» LE RIRE JOUE UN RÔLE POLITIQUE ET SOCIAL « 

Complices sur France Inter, Alex Vizorek et Charline Vanhoenacker jubilent quand ils font tanguer l’actu ou l’invité. Pour le duo, l’humour n’est pas tant une arme qu’une manière d’aborder plus subtilement la (dure) réalité. Chacun à sa manière.

Points communs : Belges, chroniqueurs et jamais démontés par leur interlocuteur. Différences : Alex Vizorek est là pour  » faire marrer les gens « . C’est un humoriste à temps plein. Sur scène, avec Alex Vizorek est une oeuvre d’art. Sur La Première, avec notamment les Cafés serrés, de bon matin. Et sur France Inter, avec Le septante-cinq minutes et Si tu écoutes, j’annule tout, en journée. Charline Vanhoenacker, elle, dans ces mêmes deux émissions,  » ne cherche pas à déclencher le rire en premier. Dans mes billets, je suis encore journaliste à 60 ou à 70 %.  » Mais en utilisant la plus grande liberté de ton que permet l’humour.

A leur niveau, les deux comparses confirment la place croissante consacrée à l’humour dans les médias.  » Parce que les gens découvrent de plus en plus de styles ou que l’humour répond à un vrai besoin pour compenser l’atrocité de ce que l’on peut vivre ? s’interroge Alex Vizorek.

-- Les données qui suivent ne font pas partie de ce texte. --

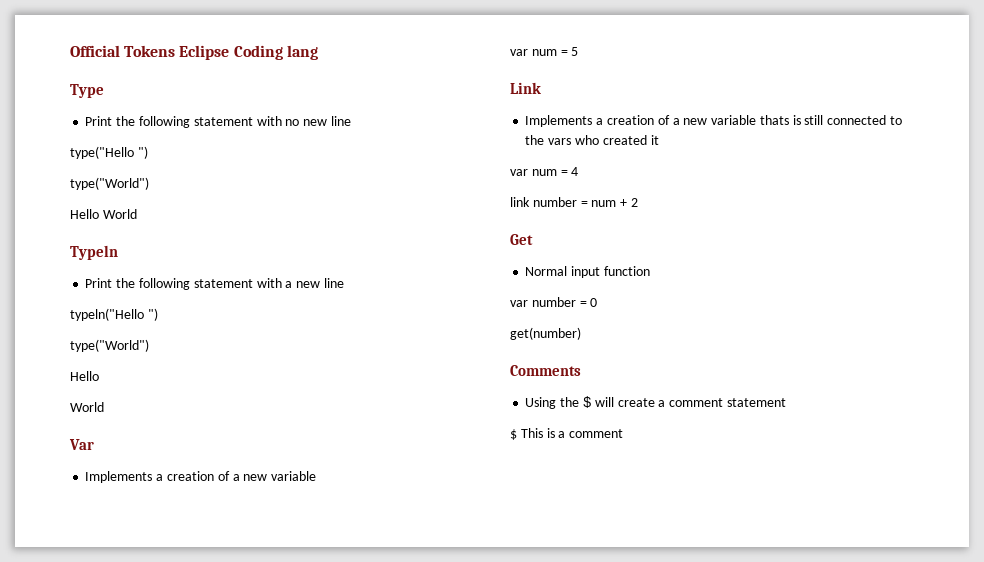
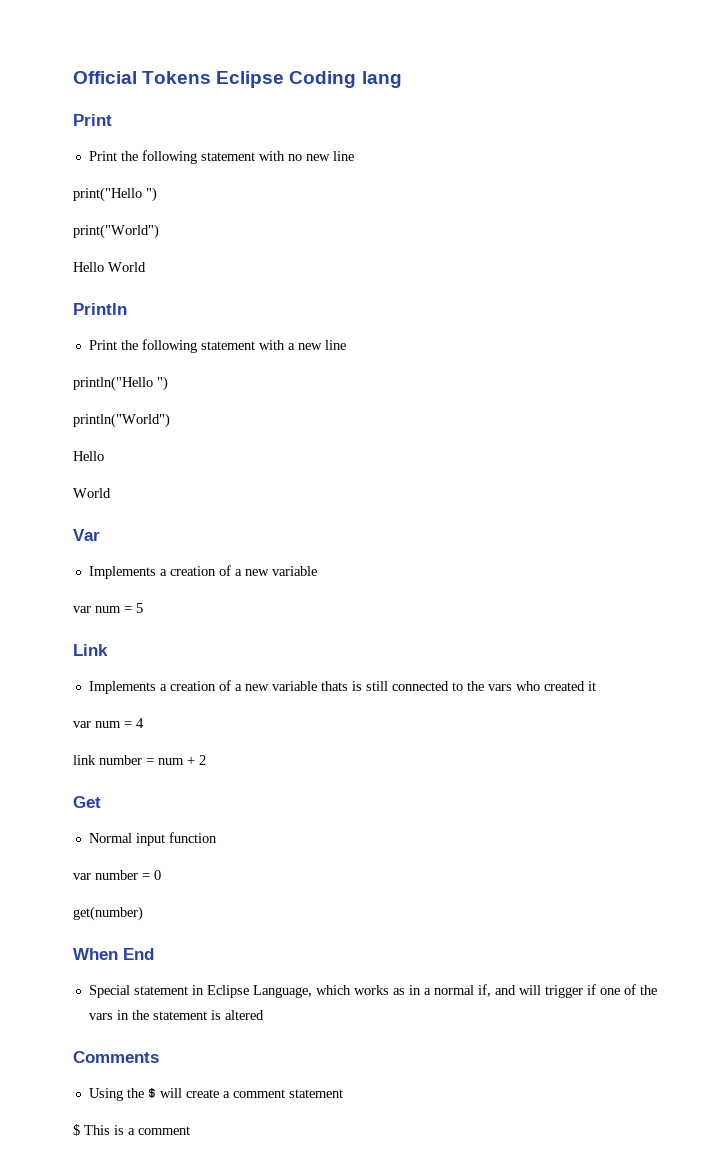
[70,84,104,98] Type -> [73,114,112,126] Print
[70,146,148,159] [70,177,149,190] type("Hello ") // type("World") -> [73,187,157,202] [73,224,159,239] print("Hello ") // print("World")
[70,245,118,260] Typeln -> [73,303,127,315] Println
[70,308,158,321] [70,339,149,352] typeln("Hello ") // type("World") -> [73,376,168,391] [73,413,170,428] println("Hello ") // println("World")
(581, 333) none -> [73,948,154,960] [88,984,657,998] [88,1010,264,1020] // When End // Special statement in Eclipse Language, which works as in a normal if, and will trigger if one of the vars in the statement is altered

Je n’ai pas entièrement la réponse. Au Québec, ça fait dix ans qu’on se demande s’il n’y a pas trop d’humoristes et, chaque année, on en compte encore plus. Par contre, j’entends de plus en plus de gens qui nous encouragent à continuer à les faire rire, plus que jamais.  »

L’élément déclencheur : l’attentat contre Charlie Hebdo, à Paris, le 7 janvier 2015.  » Ces événements ont démontré l’importance de rire, y compris dans les moments les plus tragiques « , constate Charline Vanhoenacker.  » Charlie Hebdo fait de l’humour très dur, cynique, cinglant, poursuit Alex Vizorek. Mais les gens ont eu l’impression qu’on s’attaquait à bien plus que ça. Ce qui était pris pour cible, c’était cette façon gauloise de voir la vie et d’en rire. Aujourd’hui, quiconque fait de l’humour, même si ça n’a rien à voir avec Charlie Hebdo, me semble davantage respecté qu’auparavant.  »

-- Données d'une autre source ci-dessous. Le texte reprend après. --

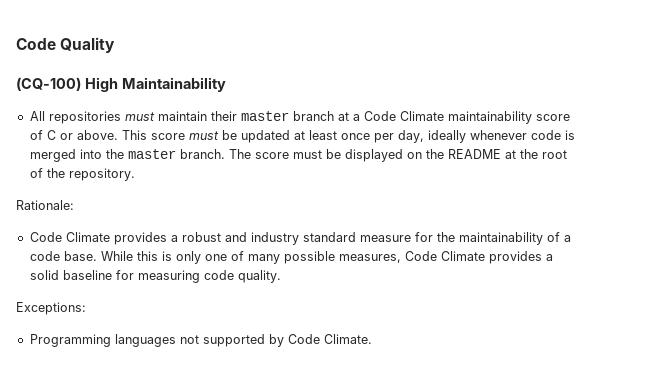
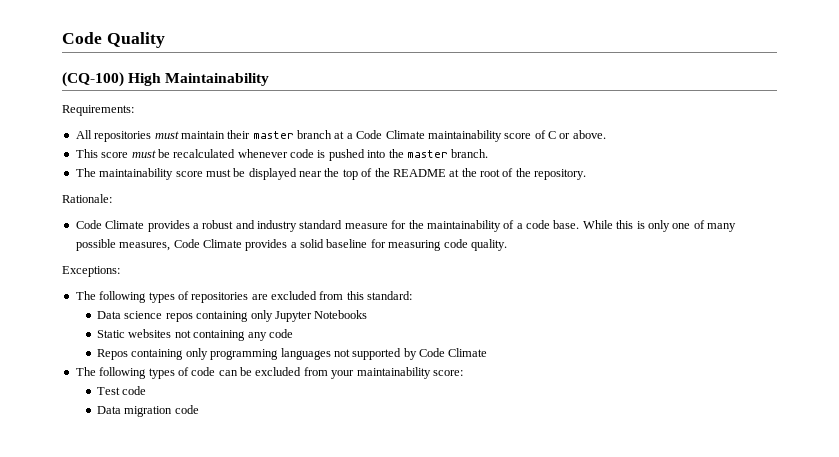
(226, 84) none -> [62,105,134,116] // Requirements:
(118, 135) none -> (606, 134) //
[240,130,466,143] updated at least once per day, ideally -> [173,149,236,158] recalculated
[29,149,76,162] merged -> [328,149,365,161] pushed
[228,149,251,159] The -> [75,168,174,180] // The maintainability
[406,152,422,159] on -> [299,168,373,180] near the top of
[29,334,111,347] Programming -> [75,291,413,303] [97,310,368,322] [97,329,293,341] [97,348,279,360] The following types of repositories are excluded from this standard: // Data science repos containing only Jupyter Notebooks // Static websites not containing any code // Repos containing only programming
[323,334,372,344] Climate. -> [448,348,488,357] [75,367,463,379] [97,386,147,395] [97,405,199,417] Climate // The following types of code can be excluded from your maintainability score: // Test code // Data migration code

 » L’humour doit déranger les certitudes  »

La manière de faire de l’humour dépend avant tout de sa finalité. Charline Vanhoenacker revendique un ton assez engagé.  » L’humour sans message m’emmerde. Le rire doit permettre de s’opposer au pouvoir en place, de déranger les certitudes et les croyances. En cela, il joue un rôle politique et social.  » Elle ne se range pas pour autant dans la catégorie des leaders d’opinion.  » Les éditorialistes me saoulent, parce qu’ils se prennent beaucoup trop au sérieux et donnent des leçons de morale. Mes billets sont plutôt une parodie de ça. Par contre, j’ai un personnage politique.  » Louis Aliot, vice-président du Front national, empêtré dans le scandale des Panama Papers, se souviendra de son passage sur France Inter, le 6 avril.  » Quand le parti disait « Tous pourris ! », nous, on n’avait pas compris que le FN s’incluait dedans « , lui a notamment lancé Charline.

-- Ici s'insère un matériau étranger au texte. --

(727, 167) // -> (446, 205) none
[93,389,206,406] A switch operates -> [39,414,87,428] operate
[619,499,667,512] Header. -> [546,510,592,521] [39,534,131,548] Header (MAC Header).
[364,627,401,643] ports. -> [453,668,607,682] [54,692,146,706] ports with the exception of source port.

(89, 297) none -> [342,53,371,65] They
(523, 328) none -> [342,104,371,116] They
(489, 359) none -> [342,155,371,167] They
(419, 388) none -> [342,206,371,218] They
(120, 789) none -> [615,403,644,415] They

De son point de vue, l’humour est un  » lubrifiant des débats « , puisqu’il offre une latitude plus large que le journalisme classique pour dénoncer des faits. Dans le Journal de presque 17 h 17, sur France Inter, le duo n’hésite pas à mélanger les genres.  » On y dit que Patrick Balkany (NDLR : maire UMP de Levallois-Perret, en France, mis en examen pour corruption passive et blanchiment de fraude fiscale) est un escroc. On s’approche davantage de la vérité en le disant de cette manière qu’en ayant l’obligation de mentionner la présomption d’innocence.  »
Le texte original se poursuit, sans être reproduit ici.